Quels sont les gènes affectés ?

Eva Ciruelos, oncologue médicale à l’hôpital 12 de Octubre et présidente du groupe Solti pour la recherche sur le cancer du sein, a récemment effectué quelques des conférences pour discuter des dernières avancées dans la recherche sur le cancer du sein. Au cours de son discours, il a souligné l’importance de connaître l’origine génétique des tumeurs :

« Il est nécessaire de connaître ces informations pour faire une sous-classification correcte de la pathologie au-delà du luminal, du triple négatif et du HER2. […].»

-Eva Plums-

Par conséquent, les trois types classiques mentionnés par le Dr Ciruelos et dont dépend la sous-classification du traitement sont les suivants :

  • LuminalLes tumeurs qui sont positives pour le récepteur d’oestrogène lui appartiennent. De plus, s’ils sont positifs pour le récepteur de progestérone, ils appartiennent au sous-type Luminal A et, s’ils sont négatifs, au sous-type Luminal B.
  • Triple négatifTest des récepteurs d’œstrogènes – comprend les tumeurs du sein qui sont négatives pour les tests des récepteurs d’œstrogènes, de progestérone et HER2.
  • HER2Oncogène du récepteur du facteur de croissance épidermique (ERF) : Ce type comprend les tumeurs qui ont l’oncogène du « récepteur du facteur de croissance épidermique 2 (HER) ».Biologie du cancer du sein : origine et types.

Un peu d’espoir

Grâce aux informations obtenues par les équipes de recherche en biologie du cancer du sein, de grands progrès ont été réalisés dans les traitements.
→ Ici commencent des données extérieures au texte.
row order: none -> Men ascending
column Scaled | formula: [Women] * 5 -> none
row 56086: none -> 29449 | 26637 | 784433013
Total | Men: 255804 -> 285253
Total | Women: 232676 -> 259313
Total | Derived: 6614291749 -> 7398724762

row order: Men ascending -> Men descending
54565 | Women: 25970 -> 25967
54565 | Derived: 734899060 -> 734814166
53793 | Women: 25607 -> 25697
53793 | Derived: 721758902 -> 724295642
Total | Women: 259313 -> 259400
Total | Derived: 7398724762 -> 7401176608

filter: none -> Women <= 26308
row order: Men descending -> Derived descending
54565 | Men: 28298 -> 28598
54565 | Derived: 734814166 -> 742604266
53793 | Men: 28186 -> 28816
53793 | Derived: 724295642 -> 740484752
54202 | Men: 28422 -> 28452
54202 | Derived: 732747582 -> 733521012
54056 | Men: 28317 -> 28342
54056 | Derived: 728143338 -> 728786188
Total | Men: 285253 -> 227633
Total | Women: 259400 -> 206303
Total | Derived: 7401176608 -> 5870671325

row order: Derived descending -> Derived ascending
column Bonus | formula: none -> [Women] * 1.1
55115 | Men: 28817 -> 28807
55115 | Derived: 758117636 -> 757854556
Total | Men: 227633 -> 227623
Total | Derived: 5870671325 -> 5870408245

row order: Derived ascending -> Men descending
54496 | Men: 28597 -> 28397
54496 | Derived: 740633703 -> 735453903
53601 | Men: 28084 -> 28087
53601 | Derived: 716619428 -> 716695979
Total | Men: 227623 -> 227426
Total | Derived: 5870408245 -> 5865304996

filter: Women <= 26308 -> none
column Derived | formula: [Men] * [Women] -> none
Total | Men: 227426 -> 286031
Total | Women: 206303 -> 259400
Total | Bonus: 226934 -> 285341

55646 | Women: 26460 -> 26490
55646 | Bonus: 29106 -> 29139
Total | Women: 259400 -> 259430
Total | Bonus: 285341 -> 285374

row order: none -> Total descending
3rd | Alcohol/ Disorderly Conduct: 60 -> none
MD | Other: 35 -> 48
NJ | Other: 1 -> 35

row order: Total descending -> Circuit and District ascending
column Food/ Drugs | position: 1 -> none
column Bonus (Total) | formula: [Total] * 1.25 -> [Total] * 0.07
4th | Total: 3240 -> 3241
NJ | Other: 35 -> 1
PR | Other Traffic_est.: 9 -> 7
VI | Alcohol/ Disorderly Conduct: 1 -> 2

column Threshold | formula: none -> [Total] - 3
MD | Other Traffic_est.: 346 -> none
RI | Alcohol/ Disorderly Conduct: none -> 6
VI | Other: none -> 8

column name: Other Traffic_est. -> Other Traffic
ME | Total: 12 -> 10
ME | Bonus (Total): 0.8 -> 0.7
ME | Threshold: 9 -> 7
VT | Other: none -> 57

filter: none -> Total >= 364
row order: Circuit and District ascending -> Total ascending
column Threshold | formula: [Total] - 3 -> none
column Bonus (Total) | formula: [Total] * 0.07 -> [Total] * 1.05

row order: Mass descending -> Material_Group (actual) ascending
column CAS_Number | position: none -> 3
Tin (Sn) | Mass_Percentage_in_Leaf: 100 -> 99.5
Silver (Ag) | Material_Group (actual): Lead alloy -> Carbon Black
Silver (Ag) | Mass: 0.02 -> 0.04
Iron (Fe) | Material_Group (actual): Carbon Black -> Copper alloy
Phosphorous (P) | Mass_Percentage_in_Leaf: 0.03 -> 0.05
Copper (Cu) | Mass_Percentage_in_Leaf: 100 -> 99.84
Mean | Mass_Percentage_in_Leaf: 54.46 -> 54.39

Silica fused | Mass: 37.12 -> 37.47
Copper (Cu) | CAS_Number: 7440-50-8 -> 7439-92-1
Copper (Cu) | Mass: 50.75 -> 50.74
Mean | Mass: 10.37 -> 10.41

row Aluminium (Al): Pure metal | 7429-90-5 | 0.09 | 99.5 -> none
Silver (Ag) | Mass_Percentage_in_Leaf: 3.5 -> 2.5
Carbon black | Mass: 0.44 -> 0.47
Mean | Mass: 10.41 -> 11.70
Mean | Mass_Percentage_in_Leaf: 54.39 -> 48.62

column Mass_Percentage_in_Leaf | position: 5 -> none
Après des décennies de recherche, les équipes scientifiques d’aujourd’hui peuvent se concentrer sur des aspects aussi importants que la prolifération cellulaire ou les réactions du système immunitaire aux tumeurs. En fait, la découverte des cellules souches tumorales a permis de réaliser une avancée majeure dans la classification des tumeurs. Sans recherche, il n’y a pas de remède.